▸ **EXERCISE**
Among the records below, find the line that has "color:#fff; text-decoration: none;"; from there, give the lines again exactly, and stop after the line that has "auto; display: flex;".

[Web page revision data]
========

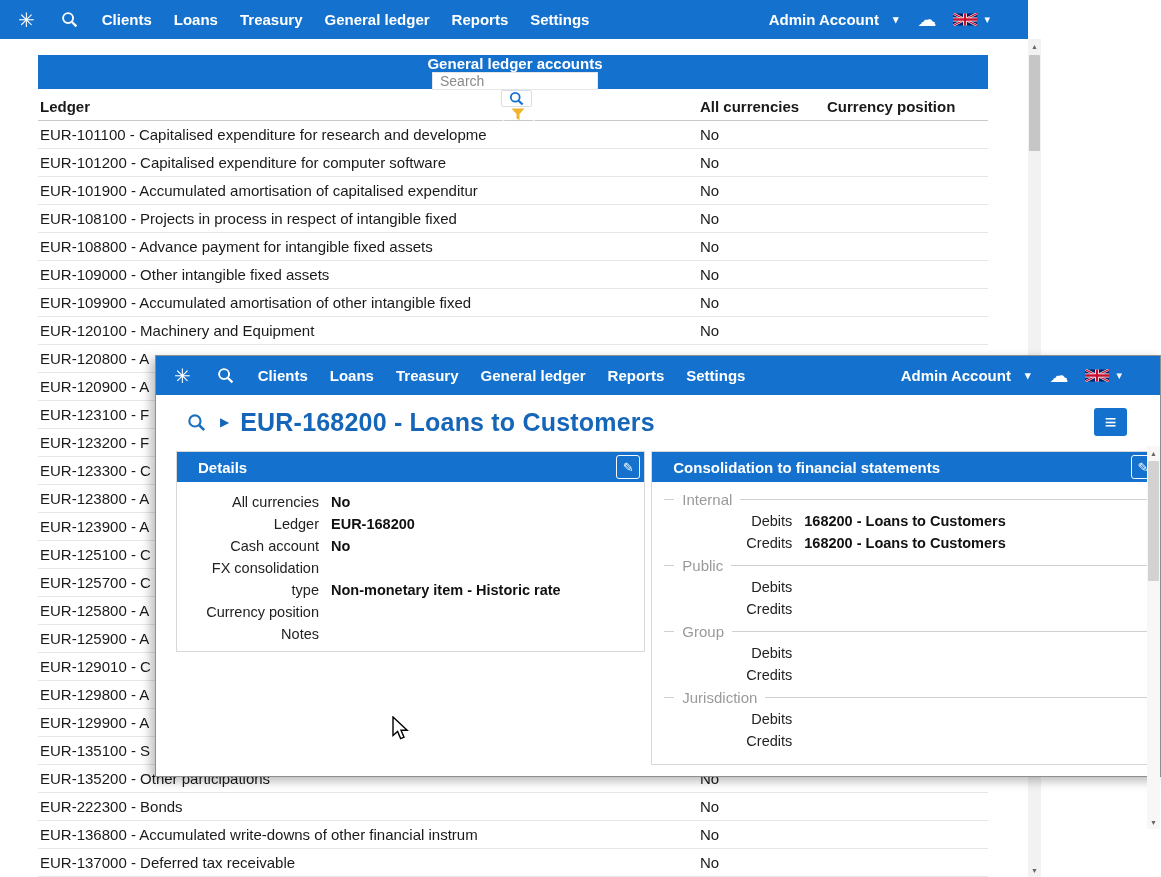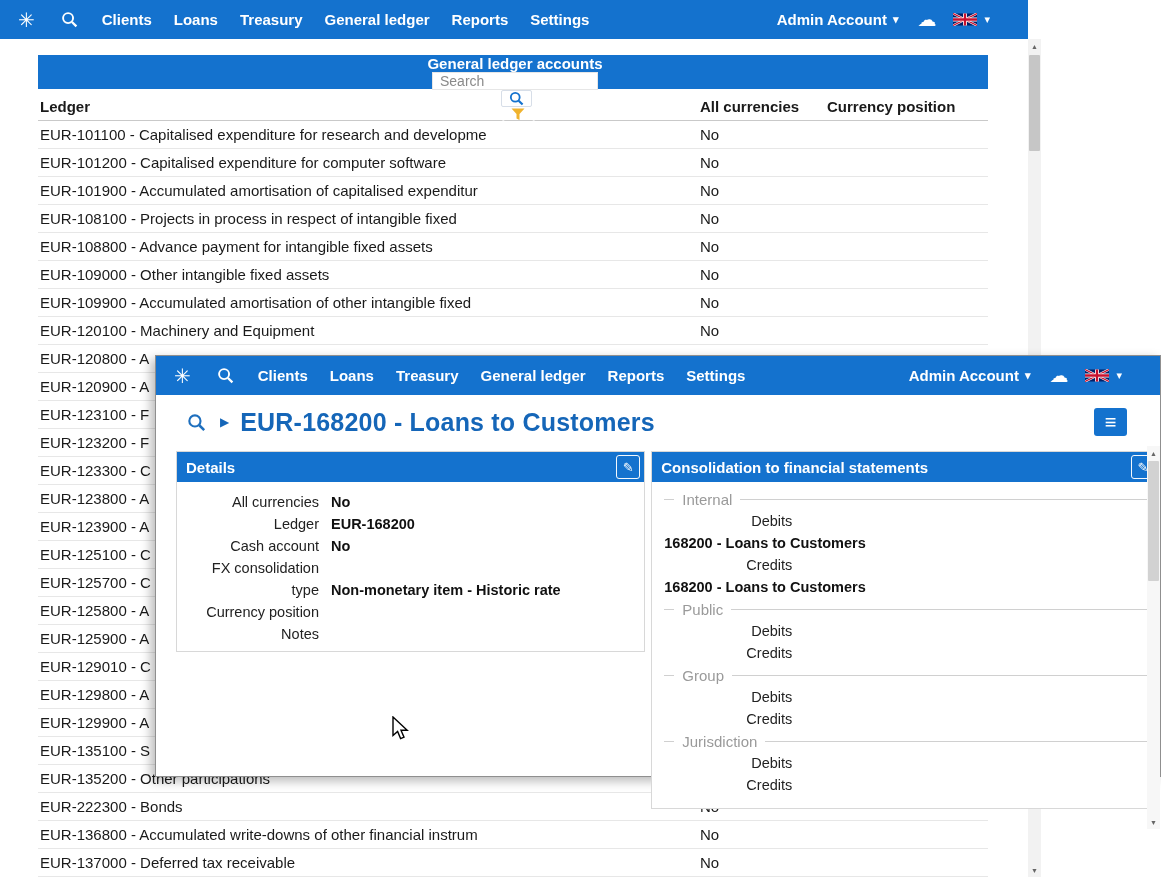--- a/index.html
+++ b/index.html
@@ -27,7 +27,7 @@
   .nav-search { display: flex; align-items: center; margin-right: 24px; cursor: pointer; }
   .nav-item { color:#fff; text-decoration: none; font-size: 15px; font-weight: 600; margin-right: 22px; white-space: nowrap; }
   .nav-right { margin-left: auto; display: flex; align-items: center; gap: 7px; }
-  .nav-account { display: flex; align-items: center; gap: 6px; font-size: 15px; font-weight: 700; cursor: pointer; margin-right: 12px; }
+  .nav-account { display: flex; align-items: center; gap: 14px; font-size: 15px; font-weight: 700; cursor: pointer; margin-right: 12px; }
   .caret { font-size: 11px; line-height: 1; }
   .nav-cloud { font-size: 19px; line-height: 1; cursor: pointer; margin-right: 10px; }
   .nav-flag { display: flex; align-items: center; cursor: pointer; }

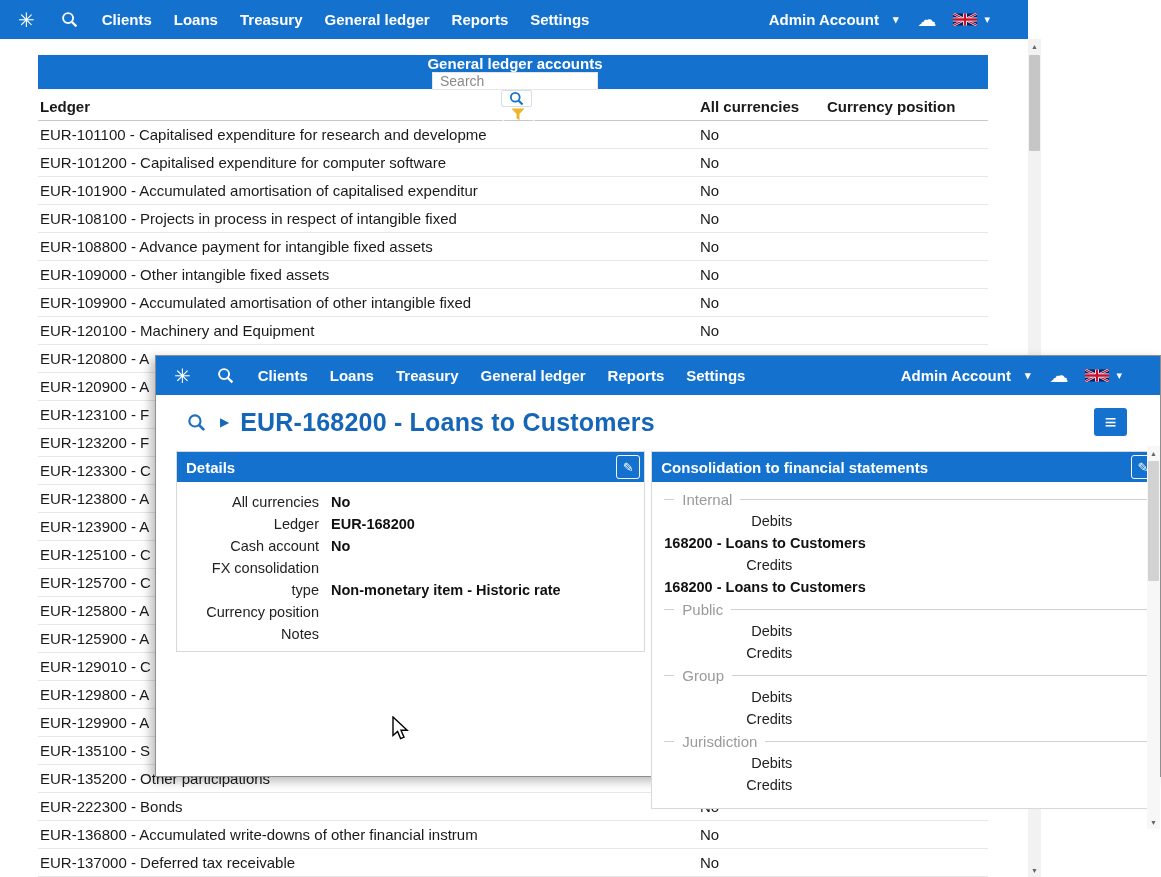--- a/index.html
+++ b/index.html
@@ -136,7 +136,7 @@
   .panel-consolidation { width: 516px; }
   .panel-header {
     height: 30px; background: var(--blue); color: #fff;
-    display: flex; align-items: center; padding: 0 4px 0 9px;
+    display: flex; align-items: center; padding: 0 4px 0 21px;
   }
   .panel-title { font-size: 15px; font-weight: 700; }
   .pencil-btn {

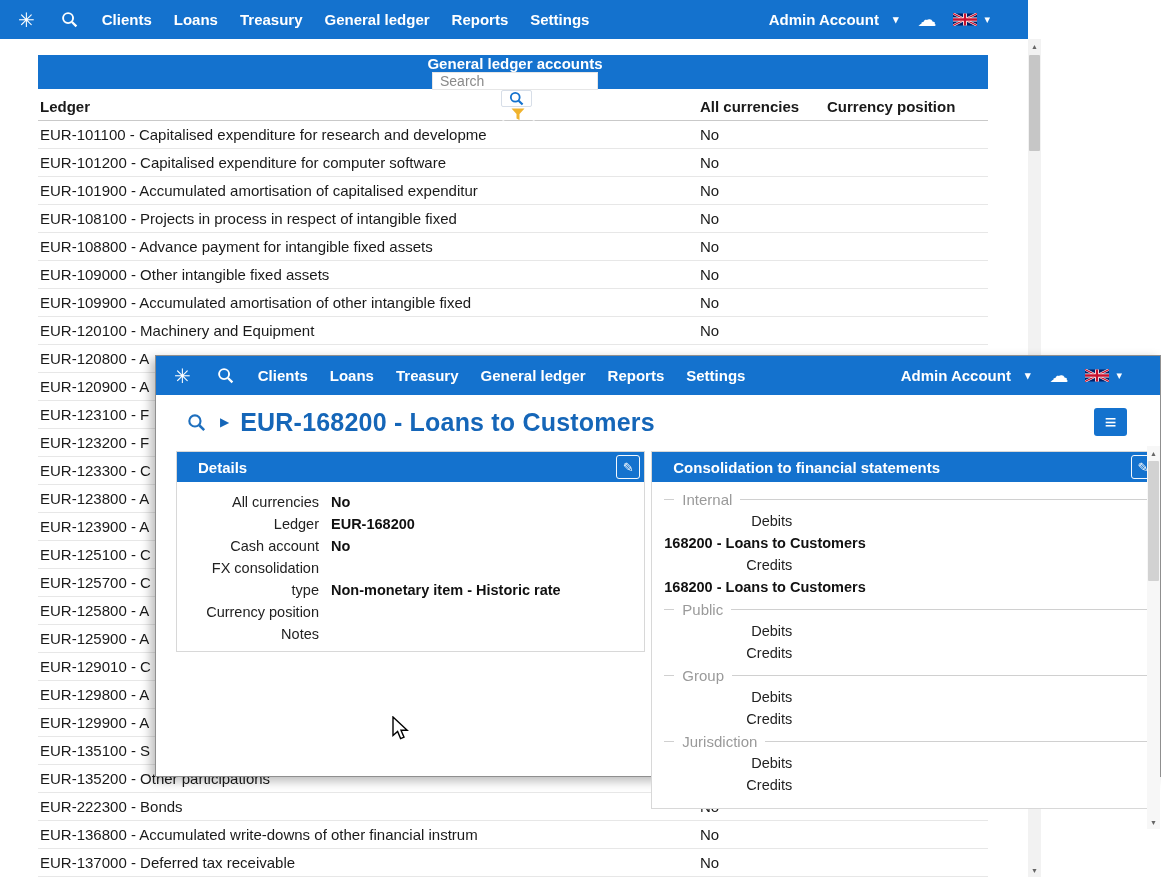--- a/index.html
+++ b/index.html
@@ -158,7 +158,7 @@
   .legend { display: flex; align-items: center; height: 22px; color: #9a9a9a; font-size: 15px; }
   .legend::before { content: ""; width: 10px; border-top: 1px solid #d0d0d0; margin-right: 8px; }
   .legend::after { content: ""; flex: 1; border-top: 1px solid #d0d0d0; margin-left: 8px; }
-  .cons-row { display: flex; min-height: 22px; flex-direction: column; }
+  .cons-row { display: flex; min-height: 22px; }
   .cons-label { width: 140px; text-align: right; padding-right: 12px; font-size: 14.5px; color: #222; line-height: 22px; }
   .cons-value { flex: 1; font-size: 14.5px; font-weight: 700; color: #111; line-height: 22px; white-space: nowrap; }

========

▸ **COMPLETED EXERCISE**
   .nav-item { color:#fff; text-decoration: none; font-size: 15px; font-weight: 600; margin-right: 22px; white-space: nowrap; }
   .nav-right { margin-left: auto; display: flex; align-items: center; gap: 7px; }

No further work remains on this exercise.